Sunday, July 4, 2010

Tasarruf Günleri

Merhaba, bugün size paranızı nasıl cebinizde tutabileceğinizi anlatacağım. Tasarruf önemli şey.
Bunu yazma nedenim şu; bugün İstinye Park'a çalışmak için gittim. Meğer orada çalışma yokmuş ama konumuz bu değil; sonuç olarak yaklaşık 1 saatimi İstinye Park'ın gerizekalı havasında geçirdim. İnsanların sahip olmak için para dökmek zorunda olduğu şeylere beyinsiz gibi baktıklarını fark ettikten sonra, tüketim çılgınlığına nasıl direnebileceğimiz hakkında bir yazı yazma gereği duydum.

Öncelikle İstinye Park'a gitmeyin. DİA çok güzel.

İstinye Park'taki bir dükkanda karşılaştığım şey şu; basit bir TÖRPÜ'nün bile binlerce çeşiti var. Yok camıymış yok bilmem nesiymiş... Bunlarla -ve makinür tarzı şeylerle- ilginiz olmaması için tırnaklarınızı yiyin.

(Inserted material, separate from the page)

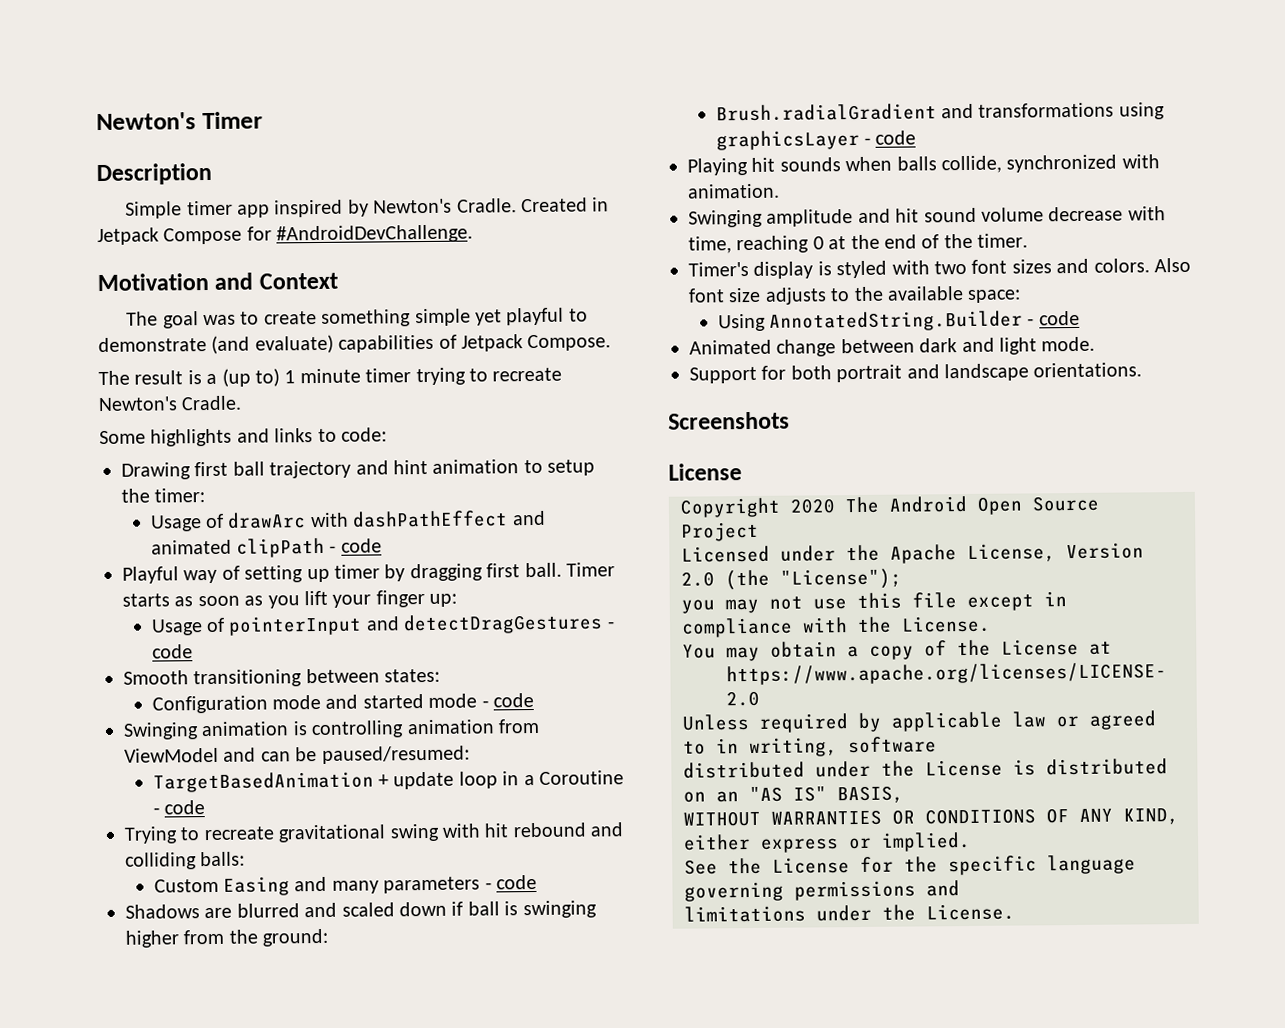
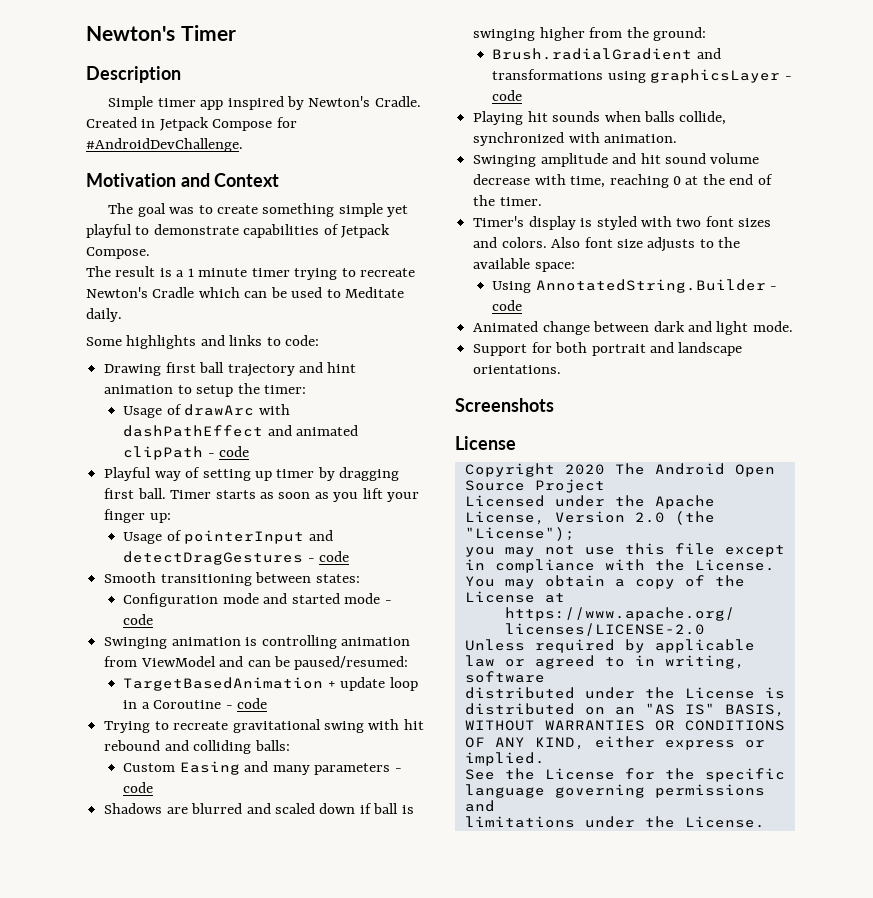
[211,334,334,354] (and evaluate) -> (239, 229) none
[221,368,280,387] (up to) -> (185, 273) none
[181,395,243,411] Cradle. -> [152,287,405,298] [86,308,122,322] Cradle which can be used to Meditate daily.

Stres atmak için alışveriş merkezlerine akın etmeyin. Parka gidip çay için, çayı da termosta götürmek bir sonraki seviye olabilir.

Makyaj malzemelerinin zararları hakkında bir sürü yazı okuyun. Örneğin rujun içerdiği saçmalıkları okuduğumdan beri rujum bitti-rujum silindi gibi salak dertlerim yok.O da yetmezse o her gün kullandığınız ve fakat sizin suratınızda meymenet olmadığı sürece hiçbir boka yaramayan kozmetik ürünleriniz için kaç tane hayvan denek olarak kullanılırken acı çekerek can veriyor, bunu araştırın. Eğer çok kalas biriyseniz ama yine de bu tasarruf işi size hitap etmekteyse, bu sefer de makyaj malzemesi almak yerine tester dediğimiz şeylerden yararlanmayı deneyin. Ama sizden önce sivilceli pis bir insan onları kullanmışsa, sorumluluk benim üstüme kalmasın.

Örneğin bir işiniz çıktı ve alışveriş merkezlerinden tekine -nedense- gitmek zorunda kaldınız. Vitrinlere bakarken gördüğünüz her şeyin sizin olması gerektiğini düşünmekten vazgeçin. Onlar orada duruyor. İşte.

Marka giyinmek istiyorsanız, Marmara Butik'e gidin. Hem marka giyinin hem de 1tl'ye sahip olun bu markalara.

Evlenin.

GDO'lu ürünlere akın edin, öyle ekolojik pazarlarmış falan, bunlarla uğraşmayın. SİZ FAKİRSİNİZ.

Dışarıda 15 tl'ye makarna yemeyin, çünkü amacınızı biliyoruz; sadece çukur tabakta yemek istiyorsunuz o dandirik gıda maddesini. 1 tl'ye alın, kendiniz evde yapın. Pazardan aldığınız çukur tabakta tadını çıkarın.

Tansaş vb kazıkçı marketlerde kilosu 9 tl olan kirazın üstüne tükürüp, cuma pazarının kurulmasını bekleyin.

Pazar kurulduğu gün biraz sabırlı olup, akşam 6-7 gibi hazırlanın ve pazara koşun. 3 tl'lik karnıbaharı 1 tl'ye alın.

Otobüse orta veya arka kapıdan binin, para vermeyin.

En kolayı da, terk ettiğiniz odaların ışıklarını kapatın. Kullanmadığınız suyu açmayın. Gibi.

Bu uyarılarımı dikkate alırsanız sizin de ordan buraya gitmez, gezip dolaşmak, biraz sulu bira içmek için paranız olabilir. Ama günün birinde sahip olduğunuz tüm paranın IETT ve DIA'ya gittiğini fark edince bana ve kaderinize kızabilirsiniz. Hayatınızda paranın satın alabileceği başka hiçbir şey olmayacak çünkü. Neyse o zaman da destekçimiz olursunuz bari.